# Problem description
Every record gets copied exactly, and no picture goes with it.

#### Information provided

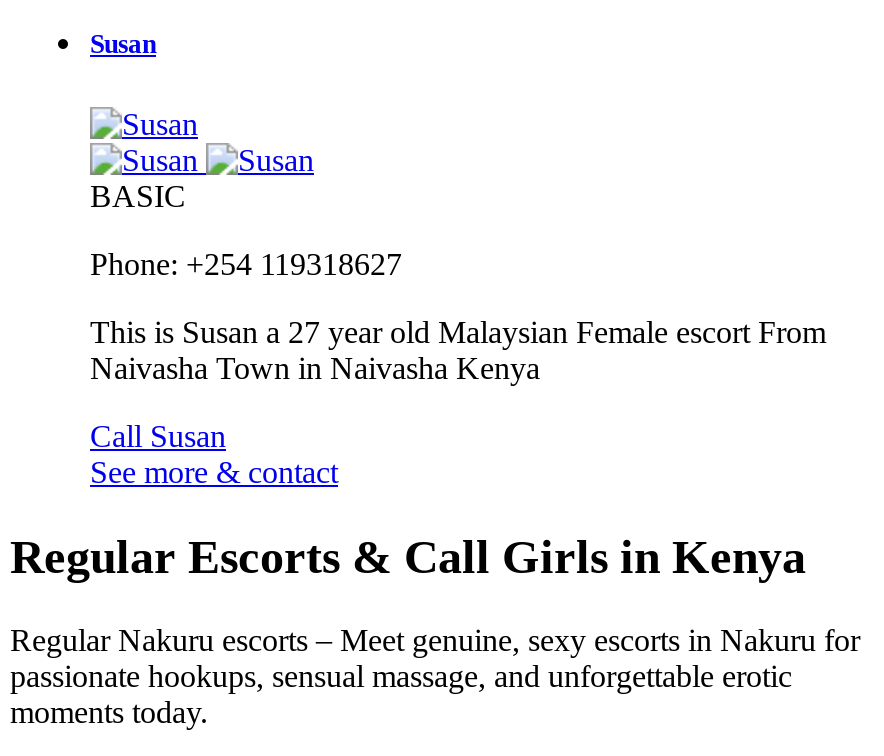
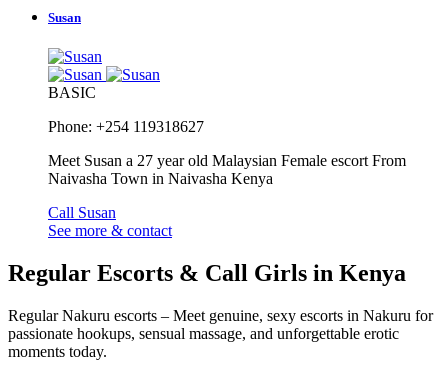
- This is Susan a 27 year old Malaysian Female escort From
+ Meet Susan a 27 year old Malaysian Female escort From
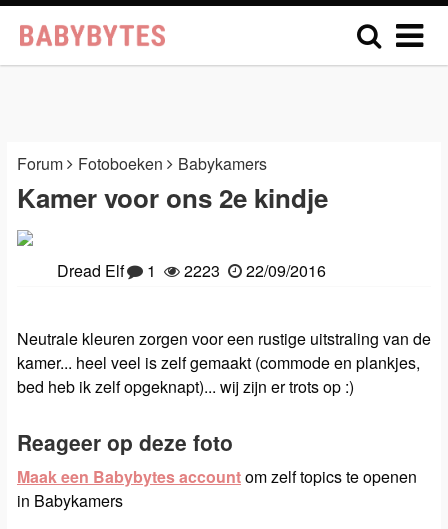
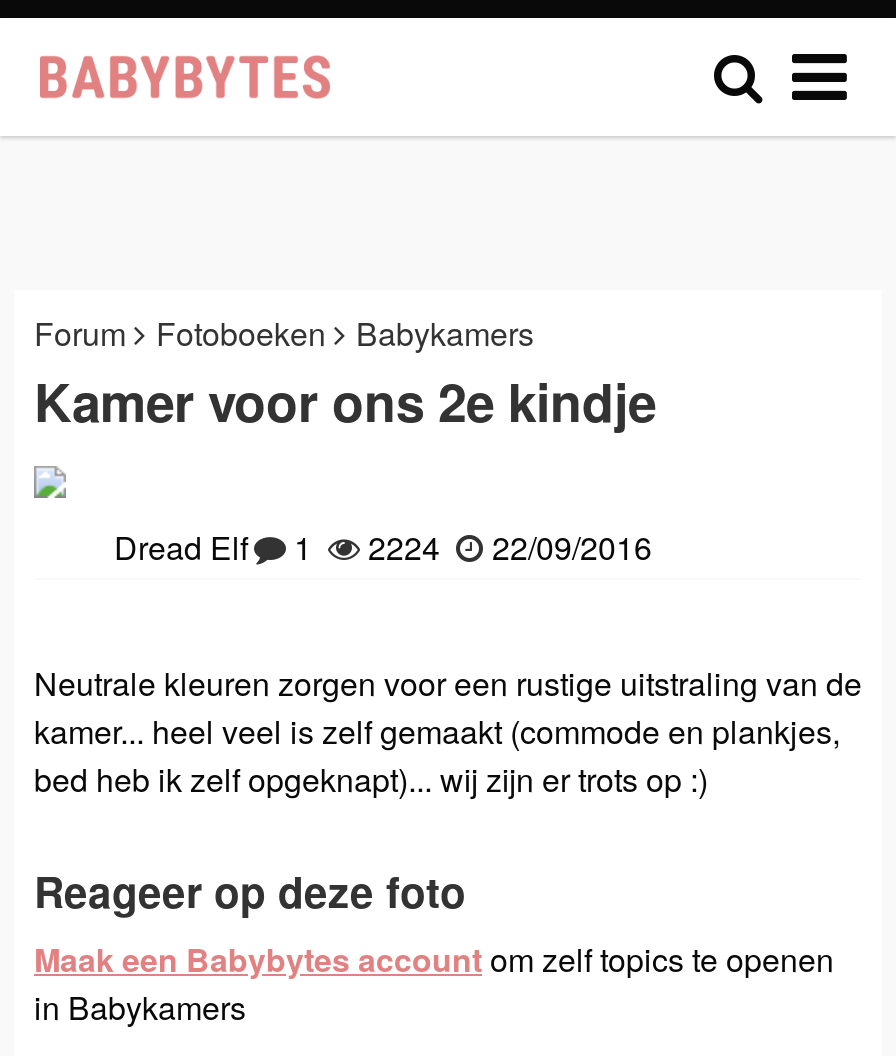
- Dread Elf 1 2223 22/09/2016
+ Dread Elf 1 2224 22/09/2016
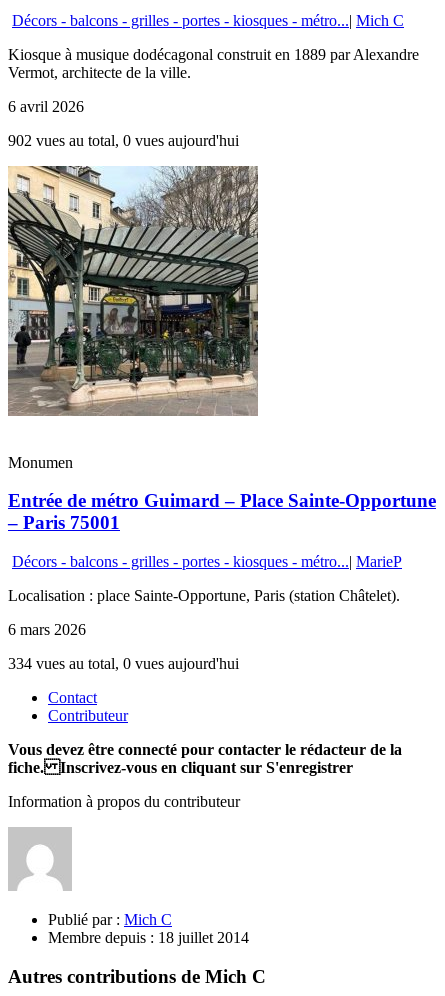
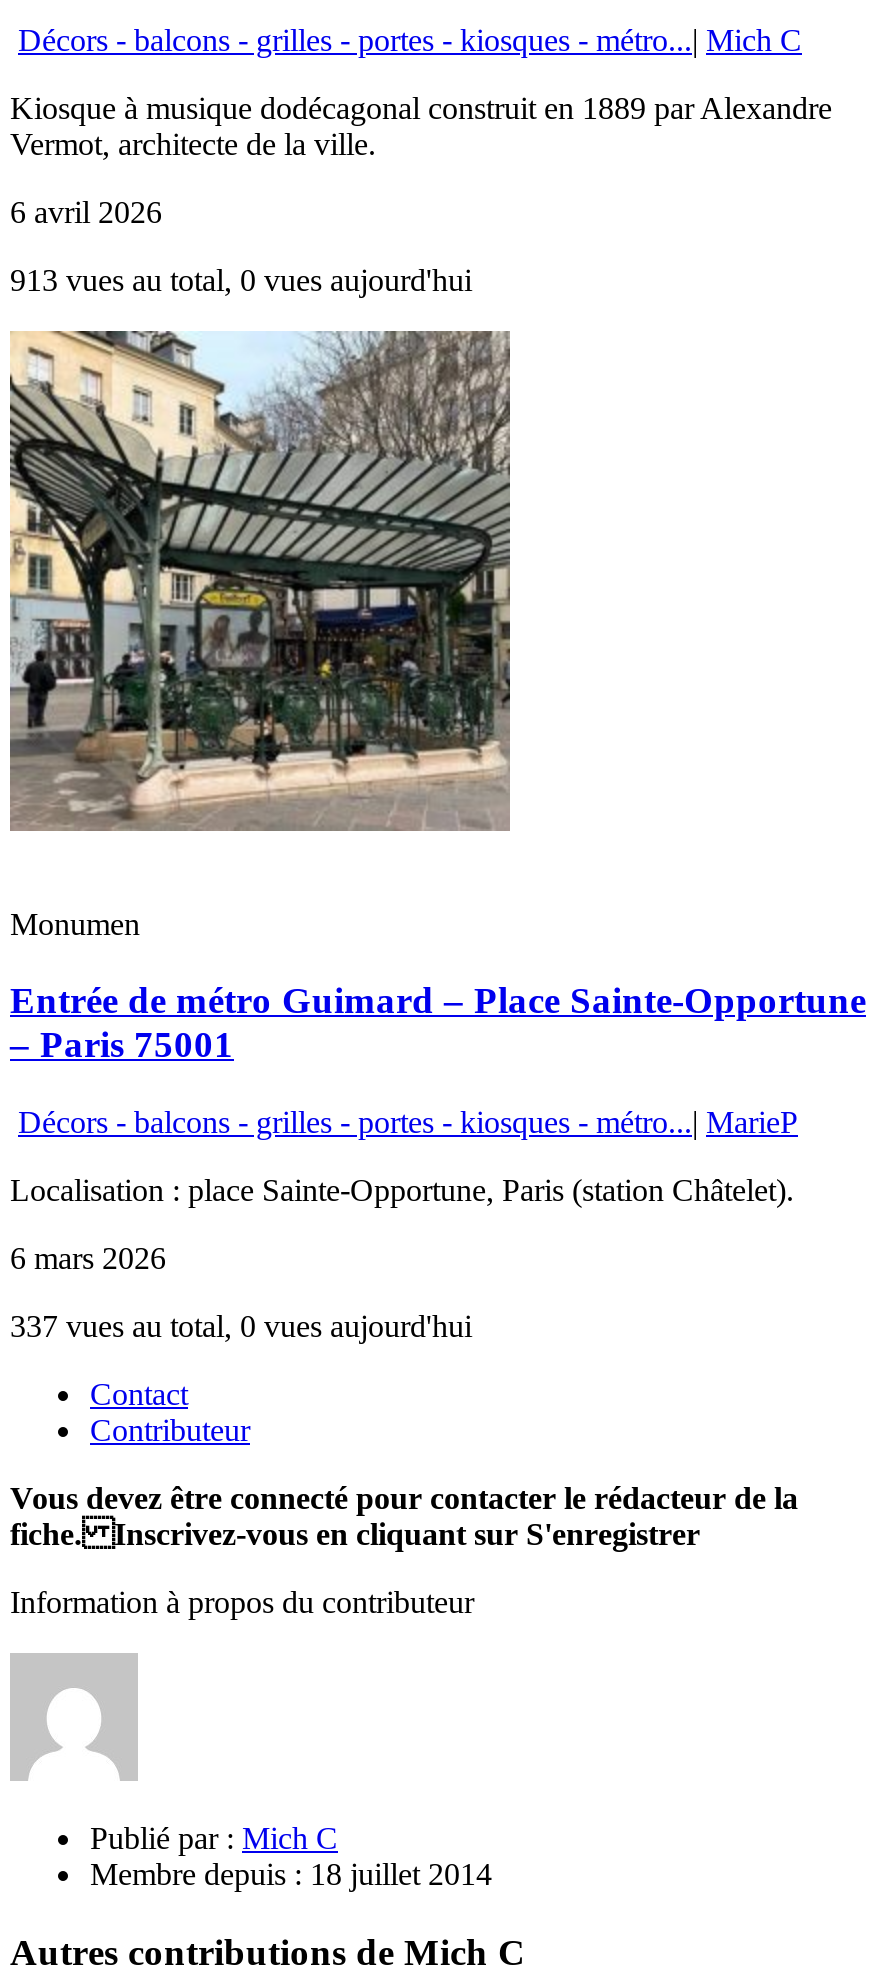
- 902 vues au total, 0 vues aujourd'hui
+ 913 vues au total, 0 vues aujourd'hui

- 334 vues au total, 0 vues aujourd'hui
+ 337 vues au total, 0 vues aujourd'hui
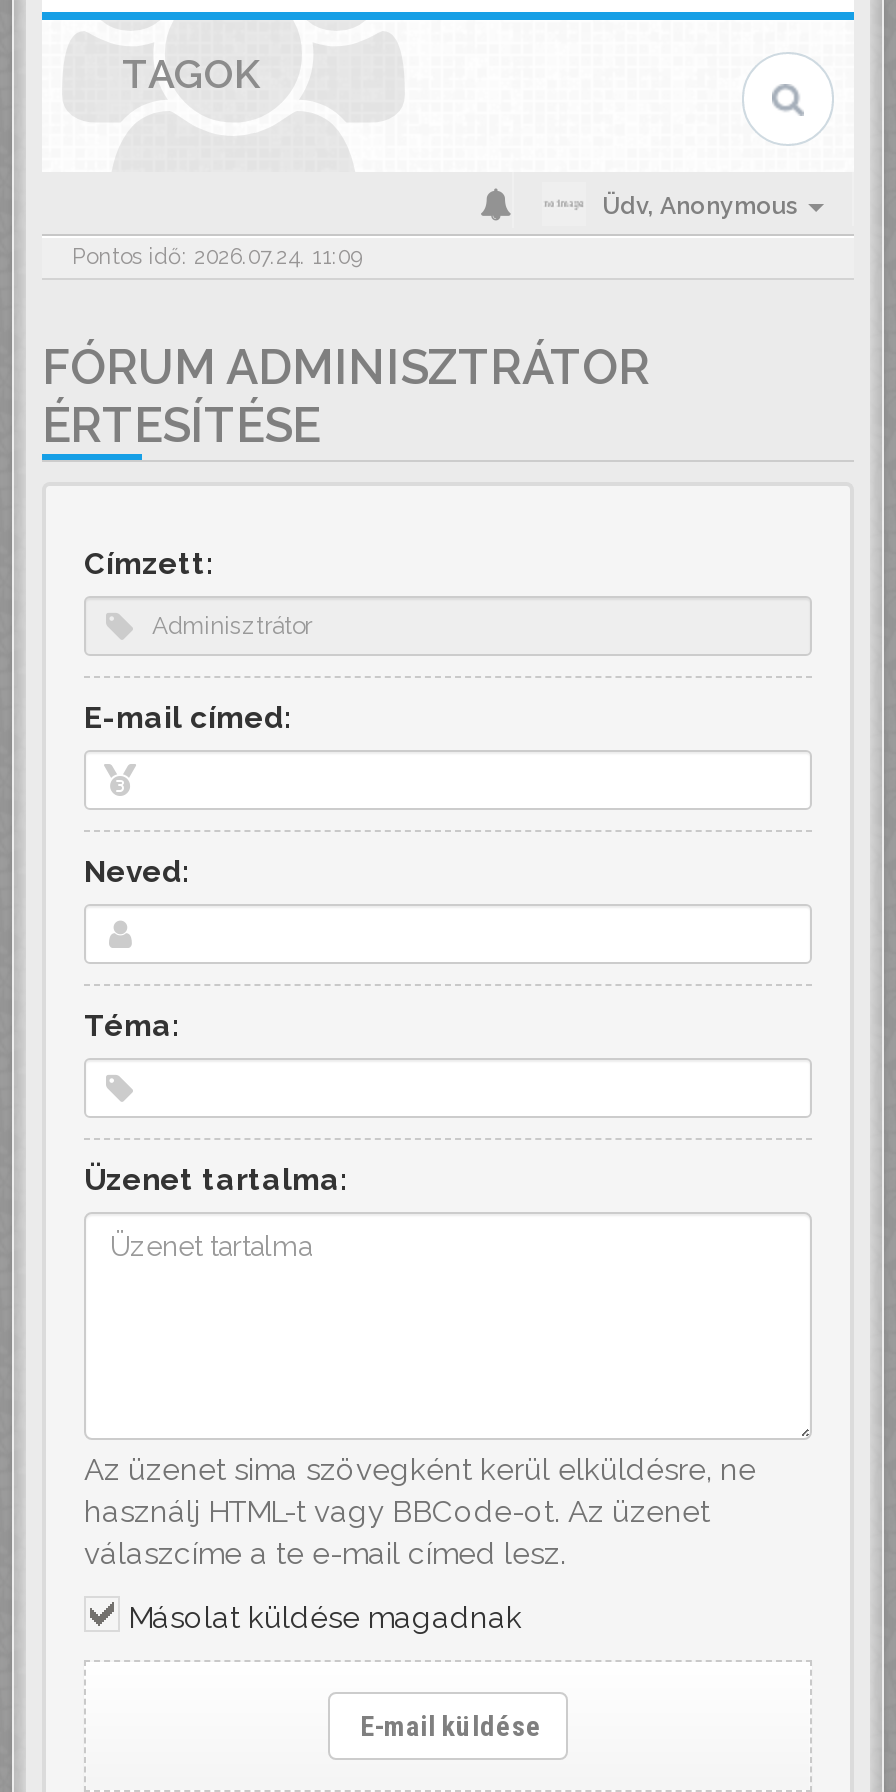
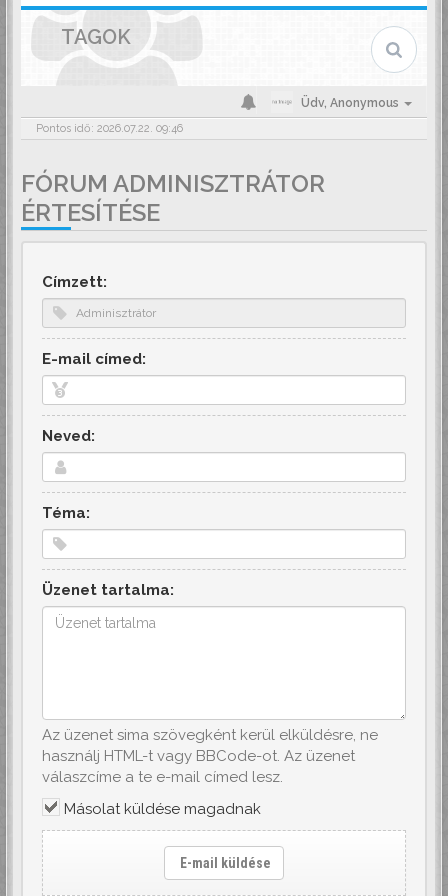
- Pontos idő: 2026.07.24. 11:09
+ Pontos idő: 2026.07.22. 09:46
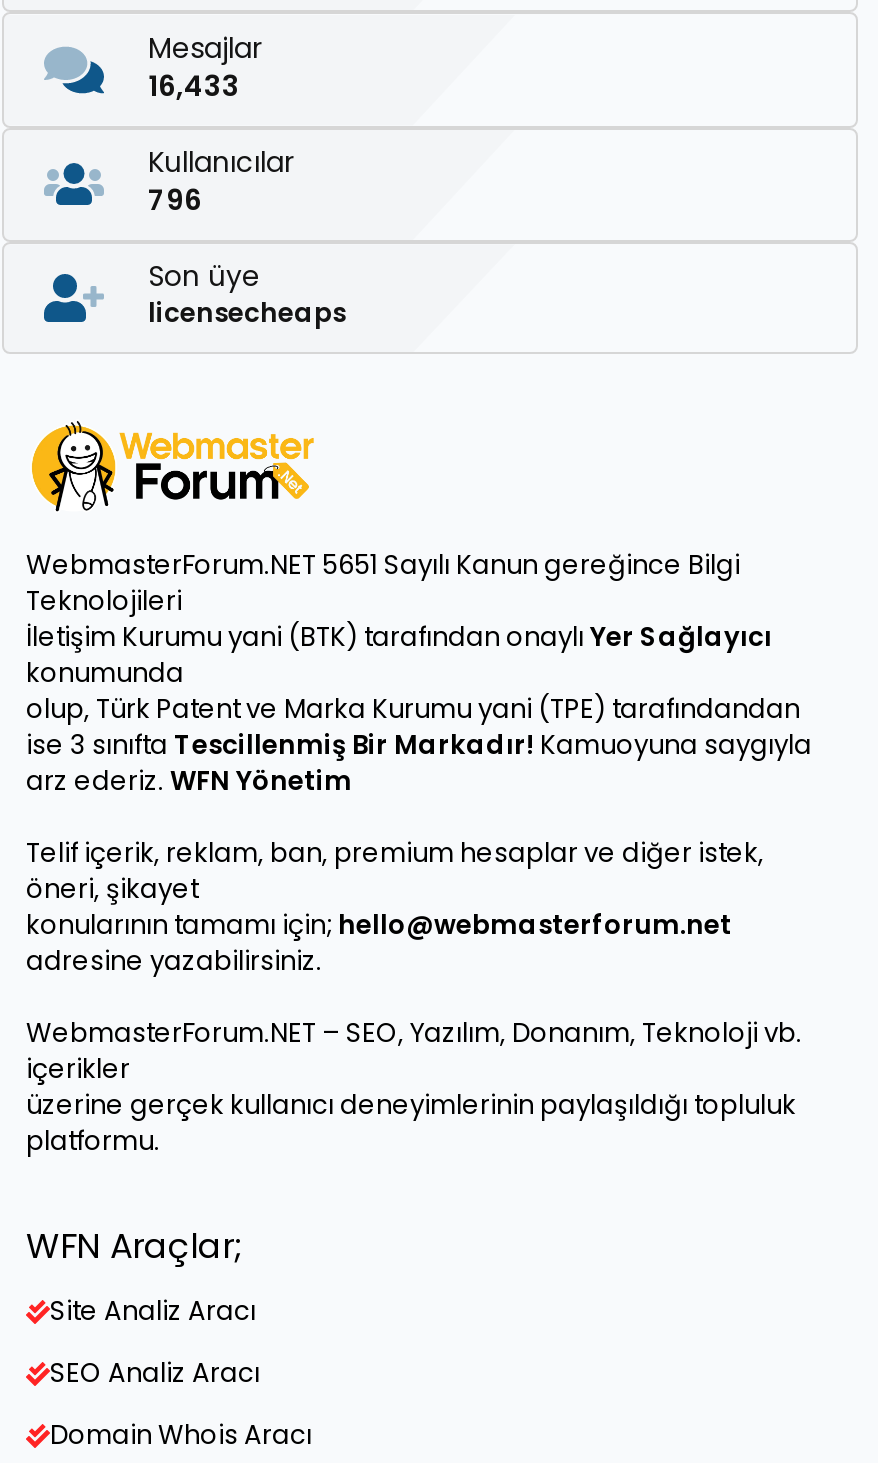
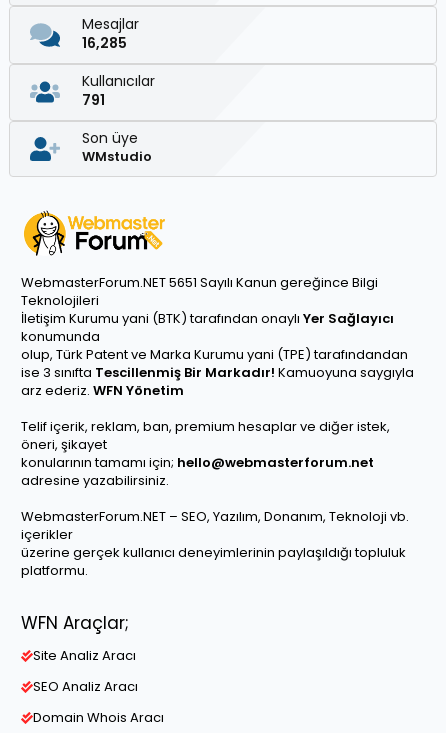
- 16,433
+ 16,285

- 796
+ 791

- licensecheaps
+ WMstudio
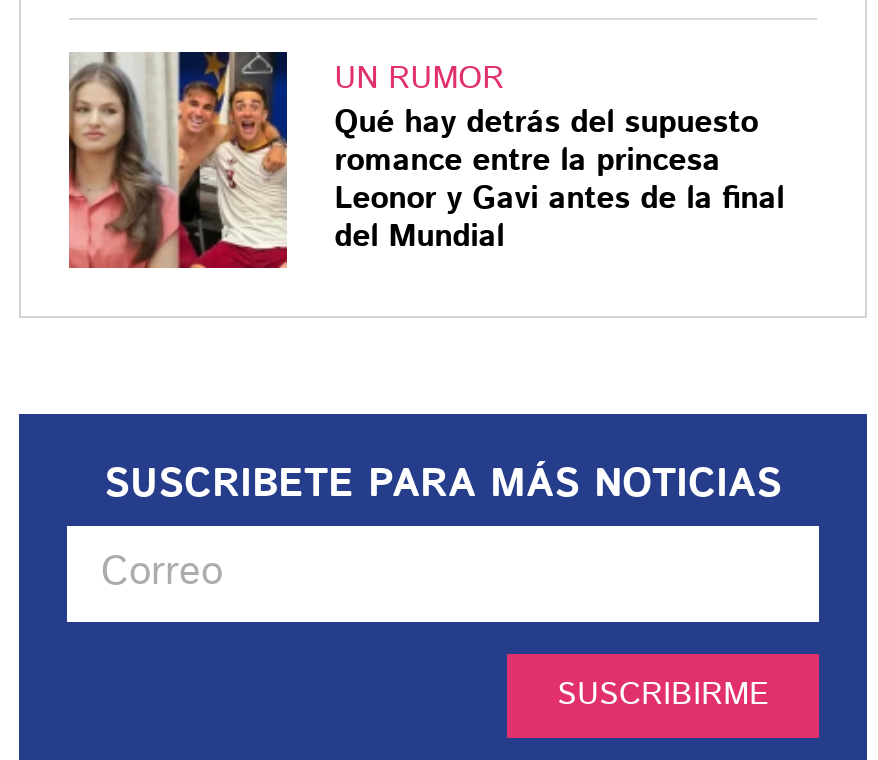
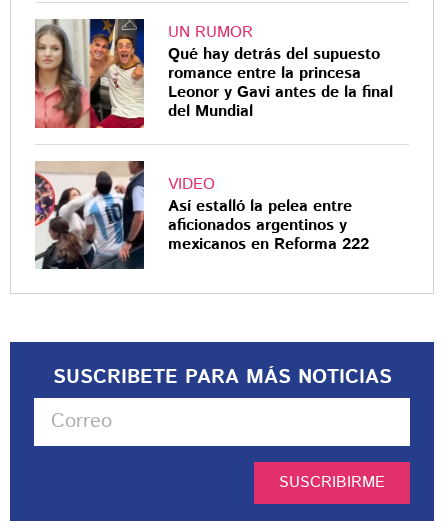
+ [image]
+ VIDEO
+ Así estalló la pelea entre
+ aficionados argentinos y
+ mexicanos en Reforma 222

########

# Your solution
- This is Susan a 27 year old Malaysian Female escort From
+ Meet Susan a 27 year old Malaysian Female escort From
- Dread Elf 1 2223 22/09/2016
+ Dread Elf 1 2224 22/09/2016
- 902 vues au total, 0 vues aujourd'hui
+ 913 vues au total, 0 vues aujourd'hui

- 334 vues au total, 0 vues aujourd'hui
+ 337 vues au total, 0 vues aujourd'hui
- Pontos idő: 2026.07.24. 11:09
+ Pontos idő: 2026.07.22. 09:46
- 16,433
+ 16,285

- 796
+ 791

- licensecheaps
+ WMstudio
+ [image]
+ VIDEO
+ Así estalló la pelea entre
+ aficionados argentinos y
+ mexicanos en Reforma 222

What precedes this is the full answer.